Re: [PATCH resend] mm/memory-failure: fix hugetlb_lock AA deadlock in get_huge_page_for_hwpoison
From: Muchun Song
Date: Fri May 22 2026 - 05:08:00 EST
> On May 22, 2026, at 09:03, Wupeng Ma <mawupeng1@xxxxxxxxxx> wrote:
>
> Two concurrent madvise(MADV_HWPOISON) calls on the same hugetlb page
> can trigger a recursive spinlock self-deadlock (AA deadlock) on
> hugetlb_lock when racing with a concurrent unmap:
>
> thread#0 thread#1
> -------- --------
> madvise(folio, MADV_HWPOISON)
> -> poisons the folio successfully
> madvise(folio, MADV_HWPOISON) unmap(folio)
> try_memory_failure_hugetlb
> get_huge_page_for_hwpoison
> spin_lock_irq(&hugetlb_lock) <- held
> __get_huge_page_for_hwpoison
> hugetlb_update_hwpoison()
> -> MF_HUGETLB_FOLIO_PRE_POISONED
> goto out:
> folio_put()
> refcount: 1 -> 0
> free_huge_folio()
> spin_lock_irqsave(&hugetlb_lock)
> -> AA DEADLOCK!
>
> The out: path in __get_huge_page_for_hwpoison() calls folio_put() to
> drop the GUP reference while the hugetlb_lock is still held by the
> hugetlb.c wrapper get_huge_page_for_hwpoison().

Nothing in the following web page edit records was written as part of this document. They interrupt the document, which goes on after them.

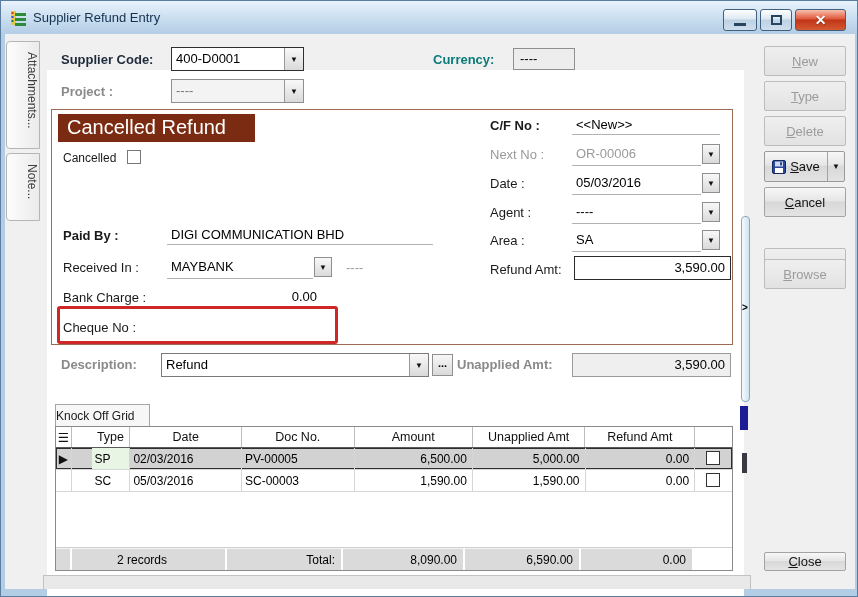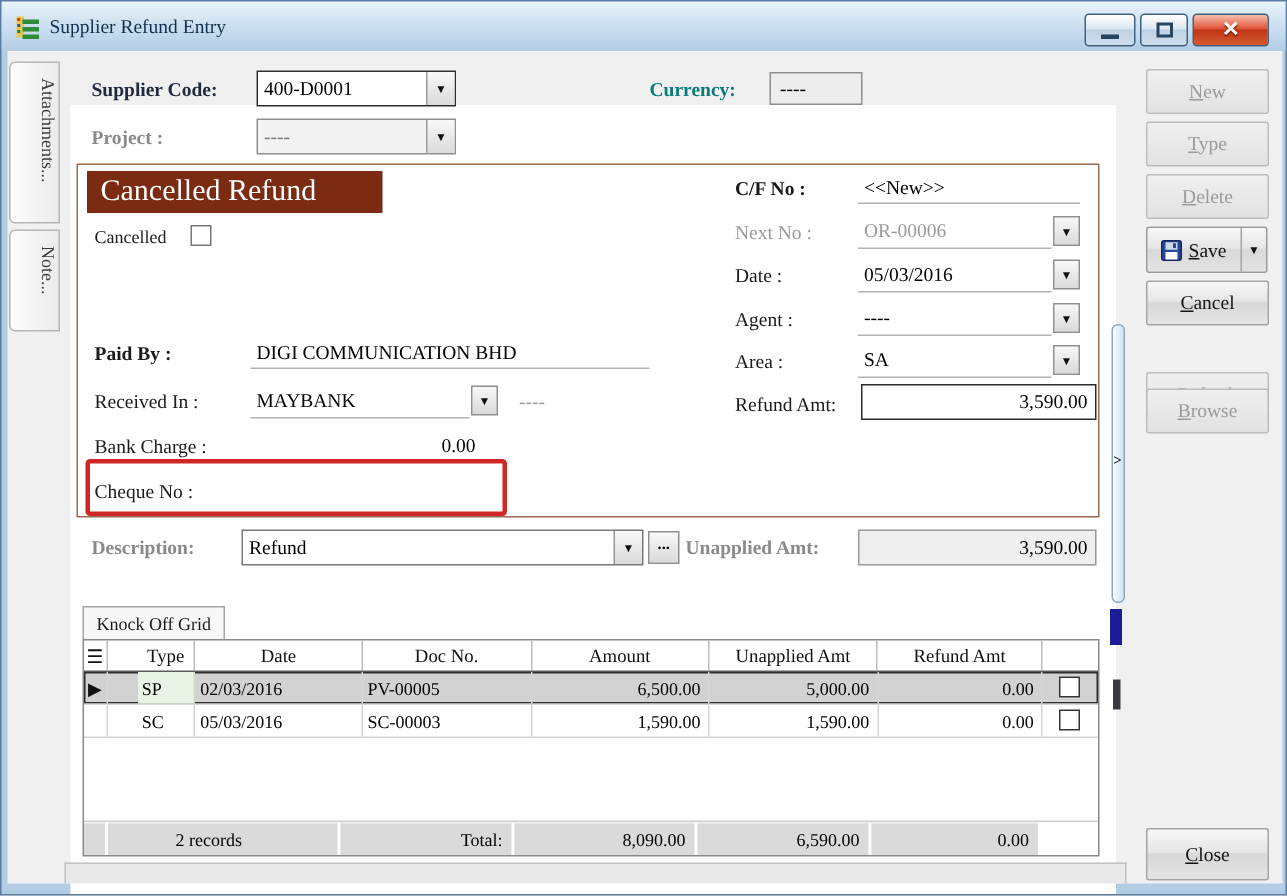--- a/index.html
+++ b/index.html
@@ -1,20 +1,20 @@
 <!DOCTYPE html>
 <html><head>
 <meta charset="utf-8">
 <style>
   * { margin:0; padding:0; box-sizing:border-box; }
   body { background:#888; font-family:"Liberation Sans", sans-serif; }
   .window {
     position:relative; width:858px; height:597px; margin:0 auto;
     background:#b3cde5; border:1px solid #5a7da0; overflow:hidden;
-    font-family:Liberation Serif, serif;
+    font-family:Liberation Sans, sans-serif;
   }
   
   .titlebar { position:absolute; left:0; top:0; width:858px; height:33px;
     background:linear-gradient(#e9f3fc, #cbdff0 50%, #b3cde5); }
   .app-icon { position:absolute; left:9px; top:8px; width:18px; height:18px; }
   .title-text { position:absolute; left:32px; top:9px; font-size:13px; color:#14314f; }
   .winbtn { position:absolute; top:8px; height:22px; border:1px solid #40617e; border-radius:3px;
     background:linear-gradient(#fefefe, #dce8f2 45%, #bdd2e4 50%, #cfdeed);
     display:flex; align-items:center; justify-content:center; cursor:default; }
   .btn-min { left:722px; width:34px; }
@@ -61,21 +61,21 @@
   .banner { position:absolute; left:57px; top:113px; width:197px; height:28px;
     background:#7b2b11; color:#fff; font-size:20px; padding:2px 0 0 9px; z-index:3; }
   .red-ring { position:absolute; left:56px; top:305px; width:281px; height:38px;
     border:3px solid #cf2626; border-radius:3px; z-index:4; }
   
   .ko-banner { position:absolute; left:50px; top:385px; width:688px; height:18px;
     background:#7b2b11; color:#fff; font-size:12.5px; font-weight:bold;
     text-align:center; padding-top:1px; }
   .ko-tab { position:absolute; left:54px; top:403px; width:95px; height:22px;
     background:#f7f7f7; border:1px solid #a5a5a5; border-bottom:none;
-    font-size:12px; text-align:center; padding-top:4px; color:#1a1a1a; cursor:default; }
+    font-size:12px; text-align:left; padding-top:4px; color:#1a1a1a; cursor:default; }
   .grid { position:absolute; left:54px; top:425px; width:678px; height:145px;
     border:1px solid #8a8a8a; background:#fff; overflow:hidden; }
   .g-row { display:flex; width:100%; }
   .g-head { height:21px; border-bottom:1px solid #5a5a5a; }
   .g-head .g-cell { font-size:12.5px; color:#111; text-align:center; padding-top:3px;
     border-right:1px solid #bdbdbd; }
   .g-body { height:22px; border-bottom:1px solid #d6d6d6; cursor:default; }
   .g-body .g-cell { font-size:12px; padding-top:4px; border-right:1px solid #d6d6d6; white-space:nowrap; }
   .g-cell { overflow:hidden; }
   .c0 { width:16px; } .c1 { width:40px; padding-left:3px;margin-left:20px; } .c2 { width:115px; padding-left:3px; }
@@ -310,17 +310,17 @@
   </div>
   <div class="act-btn" style="top:186px;">
       <span>Cancel</span>
     </div>
   <div class="act-btn off" style="top:222px;margin-top:25px;">
       <span>Refresh</span>
     </div>
   <div class="act-btn off" style="top:258px;">
       <span>Browse</span>
     </div>
-  <div class="act-btn" style="top:551px; height:35px;">
+  <div class="act-btn" style="top:551px; height:19px;">
       <span>Close</span>
     </div>
 
 </div>
 
 </body></html>

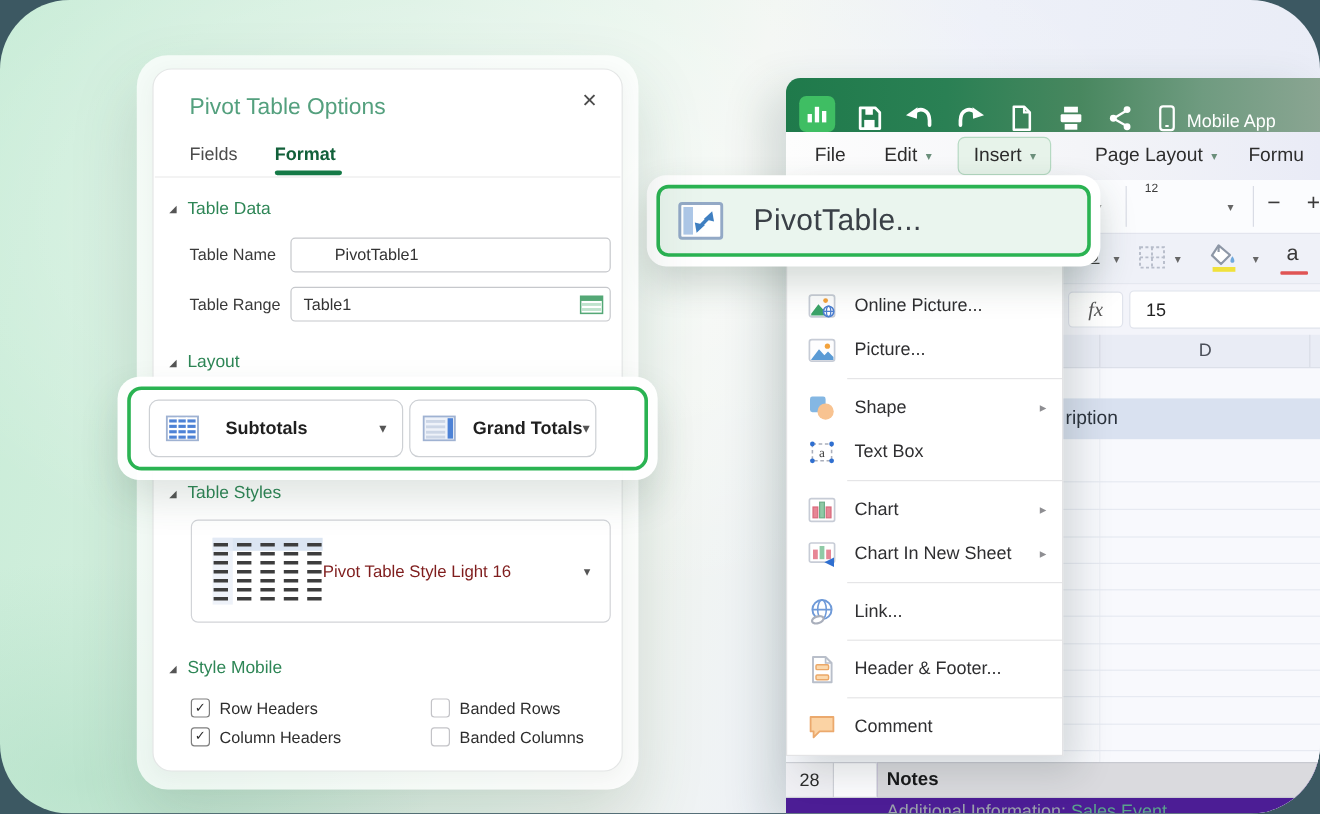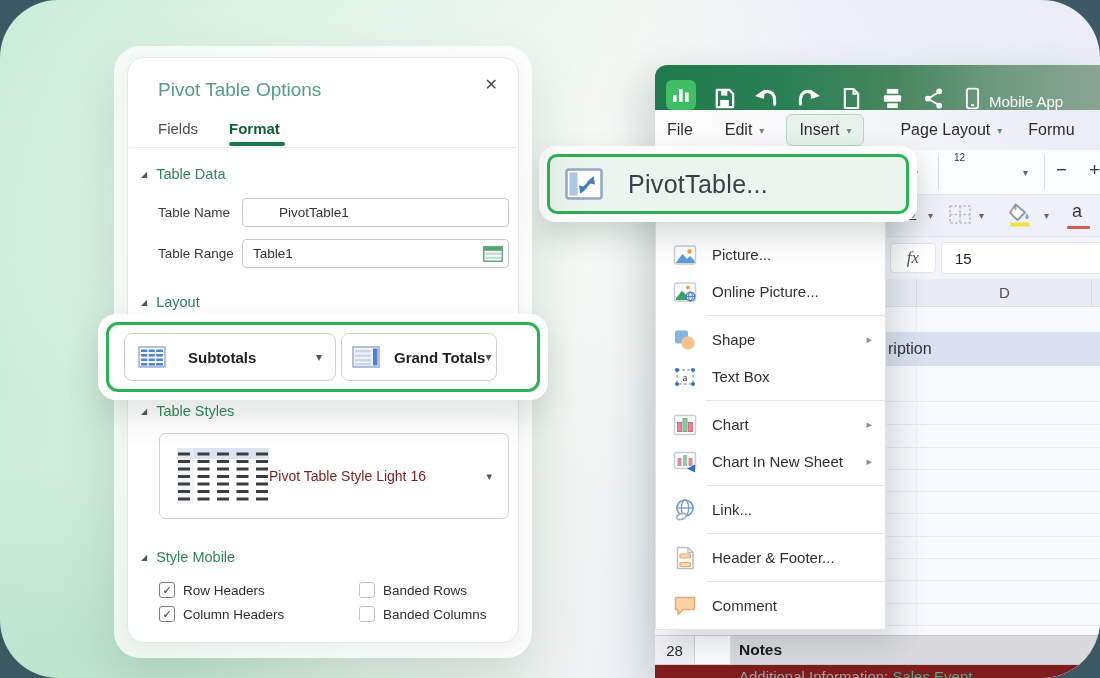--- a/index.html
+++ b/index.html
@@ -20,21 +20,21 @@
   .xl-toolbar{position:absolute;left:0;top:0;right:0;height:45px;display:flex;align-items:flex-end;
     background:linear-gradient(90deg,#1f7a4b 0%,#2a8054 30%,#48875f 55%,#6f9b80 78%,#8aa592 100%)}
   .tb-app{width:30px;height:30px;border-radius:6px;background:#3fbe63;margin-left:11px;display:flex;align-items:center;justify-content:center}
   .tb-ico{margin-left:17px;display:flex;align-items:center}
   .tb-label{margin-left:9px;color:#fff;font-size:15px;white-space:nowrap}
 
   .xl-menubar{position:absolute;left:0;top:45px;right:0;height:40px;display:flex;align-items:center;
     font-size:16px;color:#2d2d2d;background:linear-gradient(90deg,#fdfdfd,#f4f5f8 55%,#e9ebf6)}
   .mi{display:flex;align-items:center;gap:7px;white-space:nowrap}
   .mi .caret{font-size:10px;color:#6b8f7b}
-  .mi-file{margin-left:12px}.mi-edit{margin-left:32px}
+  .mi-file{margin-left:24px}.mi-edit{margin-left:32px}
   .mi-insert{margin-left:22px;padding:6px 12px;background:#e7f3ea;border:1px solid #b5d9c2;border-radius:6px}
   .mi-pagelayout{margin-left:36px}.mi-formulas{margin-left:26px}
 
   .xl-fmtrow1{position:absolute;left:0;top:85px;right:0;height:45px;background:#fbfcfe;border-bottom:1px solid #e3e5ee}
   .xl-fmtrow2{position:absolute;left:0;top:130px;right:0;height:42px;background:#eff1f8;border-bottom:1px solid #e3e5ee}
   .vsep{position:absolute;top:5px;bottom:5px;width:1px;background:#d9dce5}
   .fmt-txt{position:absolute;color:#3a3a3a;font-size:10px;top:2px}
   .fmt-caret{position:absolute;font-size:10px;color:#666;top:17px}
   .redbar{position:absolute;height:3px;background:#e05454;border-radius:1px}
 
@@ -45,21 +45,21 @@
     display:flex;align-items:center;padding-left:13px;font-size:15px;color:#222}
 
   .xl-colheader{position:absolute;left:0;top:214px;right:0;height:28px;background:#e9ecf5;border-bottom:1px solid #d9dce7}
   .colD{position:absolute;left:344px;top:5px;font-size:15px;color:#4b4f59}
   .xl-grid{position:absolute;left:0;top:242px;right:0;height:328px;background:#f8f9fd}
   .hl-row{position:absolute;left:0;top:25px;right:0;height:34px;background:#d9e1f0;display:flex;align-items:center}
   .hl-txt{margin-left:233px;font-size:16px;color:#2c333d}
   .gl{position:absolute;left:0;right:0;height:1px;background:#e7eaf2}
   .gv{position:absolute;top:0;bottom:0;width:1px;background:#edf0f6}
 
-  .xl-bottom{position:absolute;left:0;top:570px;right:0;height:43px;background:#7f1d1d}
+  .xl-bottom{position:absolute;left:0;top:570px;right:0;height:43px;background:#4c1d95}
   .rn-cell{position:absolute;left:0;top:0;width:40px;height:30px;background:#f0f0f4;border:1px solid #cfd1d8;border-left:none;
     display:flex;align-items:center;justify-content:center;font-size:15px;color:#2c2c2c}
   .gap-cell{position:absolute;left:40px;top:0;width:36px;height:30px;background:#fcfcfe;border-top:1px solid #cfd1d8;border-bottom:1px solid #cfd1d8;border-right:1px solid #e0e2e9}
   .notes-band{position:absolute;left:76px;top:0;right:0;height:30px;background:#dadade;border-top:1px solid #c7c9d0;border-bottom:1px solid #c7c9d0;
     display:flex;align-items:center;padding-left:8px;font-weight:700;font-size:15.5px;color:#17181a}
   .partial-row{position:absolute;left:84px;top:33px;font-size:15px;white-space:nowrap}
   .pr-pre{color:#9aa1ab}.pr-link{color:#5aa38c}
 
   
   .insert-menu{position:absolute;left:655px;top:150px;width:231px;height:480px;background:#fff;
@@ -285,39 +285,39 @@
       </div>
     </div>
   </div>
 
   <div class="insert-menu">
 
     <div class="menu-item">
       <span class="mi-icon">
         <svg width="24" height="22" viewBox="0 0 24 22">
             <rect x="1.5" y="2" width="21" height="18" rx="2" fill="#fdfdfe" stroke="#c7ccd6" stroke-width="1.4"></rect>
-            <circle cx="16.5" cy="7.5" r="2.2" fill="#f3a23c"></circle>
-            <path d="M3 18.5 L9.5 10 L14 15 L17 12 L21.5 16.5 V19 H3 Z" fill="#5b9bd5"></path>
-          </svg>
-      </span>
-        <span class="mi-label">Picture...</span>
-    </div>
-
-    <div class="menu-item">
-      <span class="mi-icon">
-        <svg width="24" height="22" viewBox="0 0 24 22">
-            <rect x="1.5" y="2" width="21" height="18" rx="2" fill="#fdfdfe" stroke="#c7ccd6" stroke-width="1.4"></rect>
             <circle cx="15" cy="6.5" r="2" fill="#f3a23c"></circle>
             <path d="M3 17.5 L9 9.5 L13.5 14.5 L16 12 L18 14 V19 H3 Z" fill="#3ba368"></path>
             <circle cx="17.5" cy="15.5" r="4.3" fill="#fff" stroke="#4d7fd0" stroke-width="1.4"></circle>
             <line x1="13.4" y1="15.5" x2="21.6" y2="15.5" stroke="#4d7fd0" stroke-width="1.1"></line>
             <ellipse cx="17.5" cy="15.5" rx="1.8" ry="4.3" fill="none" stroke="#4d7fd0" stroke-width="1.1"></ellipse>
           </svg>
       </span>
         <span class="mi-label">Online Picture...</span>
+    </div>
+
+    <div class="menu-item">
+      <span class="mi-icon">
+        <svg width="24" height="22" viewBox="0 0 24 22">
+            <rect x="1.5" y="2" width="21" height="18" rx="2" fill="#fdfdfe" stroke="#c7ccd6" stroke-width="1.4"></rect>
+            <circle cx="16.5" cy="7.5" r="2.2" fill="#f3a23c"></circle>
+            <path d="M3 18.5 L9.5 10 L14 15 L17 12 L21.5 16.5 V19 H3 Z" fill="#5b9bd5"></path>
+          </svg>
+      </span>
+        <span class="mi-label">Picture...</span>
     </div>
 
     <div class="menu-div"></div>
 
     <div class="menu-item">
       <span class="mi-icon">
         <svg width="24" height="22" viewBox="0 0 24 22">
             <rect x="2" y="1.5" width="13" height="13" rx="2" fill="#84b7e3"></rect>
             <circle cx="15" cy="14" r="6.8" fill="#f8c391"></circle>
           </svg>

If concurrent unmap
> has released the page table mapping reference, folio_put() drops the
> folio refcount to zero, triggering free_huge_folio() which attempts
> to re-acquire the non-recursive hugetlb_lock.
>
> Fix this by moving hugetlb_lock acquisition from the hugetlb.c wrapper
> into get_huge_page_for_hwpoison(). Place spin_unlock_irq() before the
> folio_put() at the out: label so the folio is always released outside
> the lock.
>
> Fixes: 405ce051236c ("mm/hwpoison: fix race between hugetlb free/demotion and memory_failure_hugetlb()")
> Signed-off-by: Wupeng Ma <mawupeng1@xxxxxxxxxx>
Acked-by: Muchun Song <muchun.song@xxxxxxxxx>
Thanks.